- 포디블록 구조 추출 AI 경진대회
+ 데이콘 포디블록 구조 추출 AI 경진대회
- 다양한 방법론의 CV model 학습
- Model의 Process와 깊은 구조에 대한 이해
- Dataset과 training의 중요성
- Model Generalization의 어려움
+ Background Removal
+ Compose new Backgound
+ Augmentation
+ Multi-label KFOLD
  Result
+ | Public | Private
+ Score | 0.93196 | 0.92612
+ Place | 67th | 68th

========

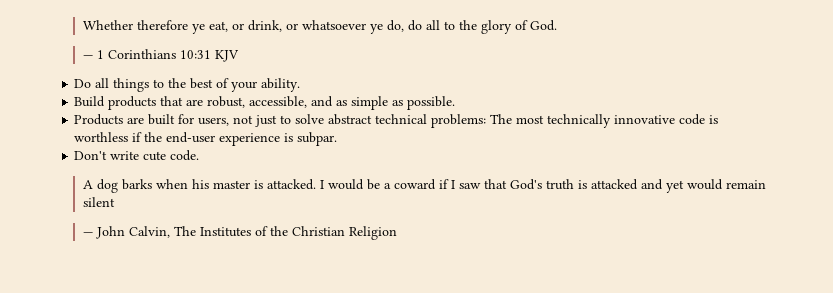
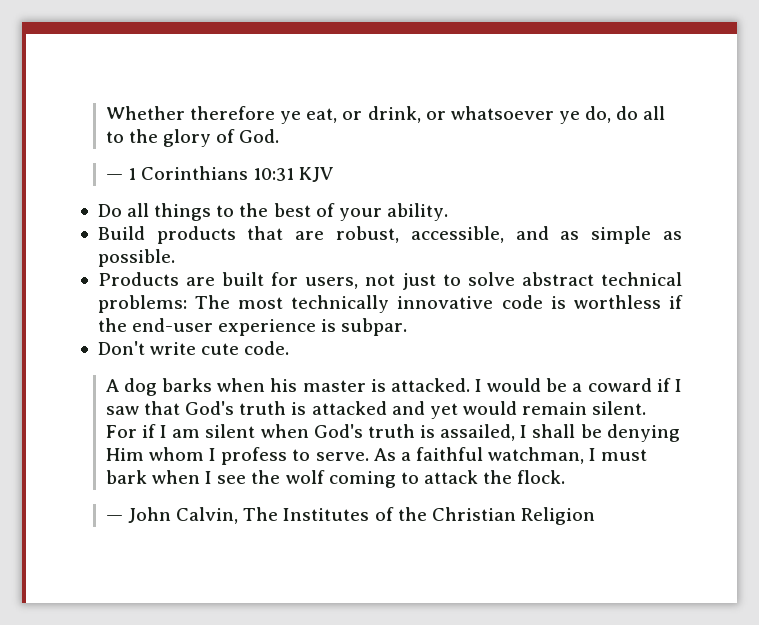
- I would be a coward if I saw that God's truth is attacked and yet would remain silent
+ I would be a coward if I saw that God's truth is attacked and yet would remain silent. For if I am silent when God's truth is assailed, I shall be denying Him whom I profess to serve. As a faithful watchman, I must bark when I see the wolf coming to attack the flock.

========

▶ WHAT IS BEING ASKED
Go through the material above and output exactly the lines from the one containing "- 다양한 방법론의 CV model 학습" through the one containing "67th | 68th".

▶ YOUR SOLUTION
- 다양한 방법론의 CV model 학습
- Model의 Process와 깊은 구조에 대한 이해
- Dataset과 training의 중요성
- Model Generalization의 어려움
+ Background Removal
+ Compose new Backgound
+ Augmentation
+ Multi-label KFOLD
  Result
+ | Public | Private
+ Score | 0.93196 | 0.92612
+ Place | 67th | 68th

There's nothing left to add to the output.